Les prophètes ne croyaient donc point à l’immortalité personnelle ou, du moins, la survivance que leurs discours laissent parfois entrevoir est de telle nature, elle est si pâle, si mélancolique et si anonyme, qu’elle n’a rien de commun avec la « vie éternelle » annoncée dans l’Evangile. Et cependant, leur foi en l’Eternel était si robuste, qu’on ne pourrait sans calomnie les accuser de matérialisme. Leur attitude a même quelque chose d’original et d’héroïque ; elle donne à penser, quand on voit d’infortunés « chrétiens » (peu éclairés) emboîter le pas aux païens d’Egypte, identifier le salut avec l’exemption de l’Enfer, suspendre leur vie à la mort, et, au lieu de se tourner vers Dieu par la foi, se ruer à la magie par le recours aux rites et aux pratiques cérémonielles.
Un troisième trait bien remarquable des prophètes, c’est que, seuls dans l’antiquité, ils placèrent l’Age d’or dans l’avenir. Ils semblent ignorer le récit de la Chute en Eden ; en tous cas, loin de se consumer en stériles regrets d’un passé idyllique, ils se tournent vaillamment vers les possibilités infinies qui sont assurées à l’humanité par la Promesse divine. En des visions grandioses ou pathétiques, ils décrivent la splendeur d’une ère sans violence, où le genre humain s’épanouira dans la justice et l’amour ; alors sècheront les larmes. Plus de barrières entre les races, les nations, les religions : l’Eternel règnera.
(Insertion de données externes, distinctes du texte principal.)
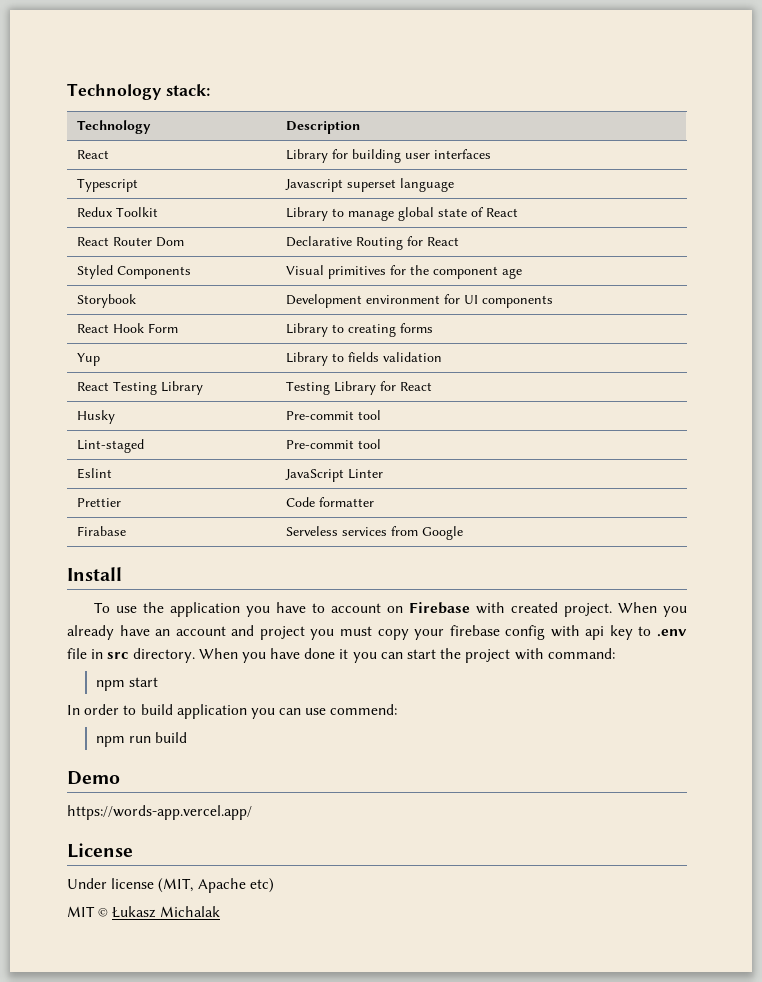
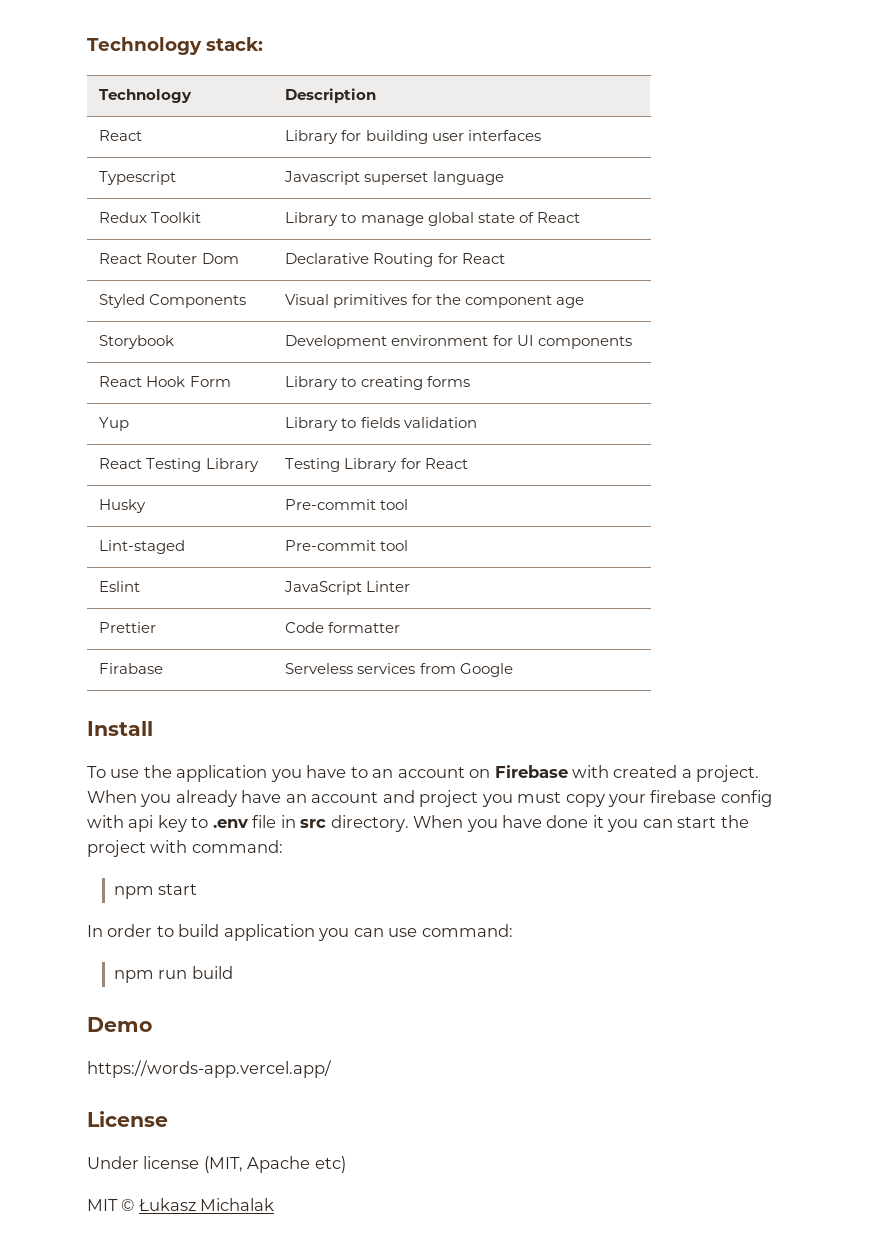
(326, 608) none -> [372,769,394,778] an
(559, 607) none -> [681,769,692,778] a
[330,704,398,715] commend: -> [421,924,513,937] command:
Cet idéal suprême, le « Royaume de Dieu » incorporé par Jésus, le Messie, dans l’Oraison dominicale, a disparu de l’Eglise ; elle récite encore : « Ton règne vienne ! », mais sans comprendre les mots qu’elle prononce, formule abstraite et sans efficacité. Ainsi, les naturalistes retrouvent un troisième œil des sauriens préhistoriques, organe évanoui, dont la place reste, seule, marquée.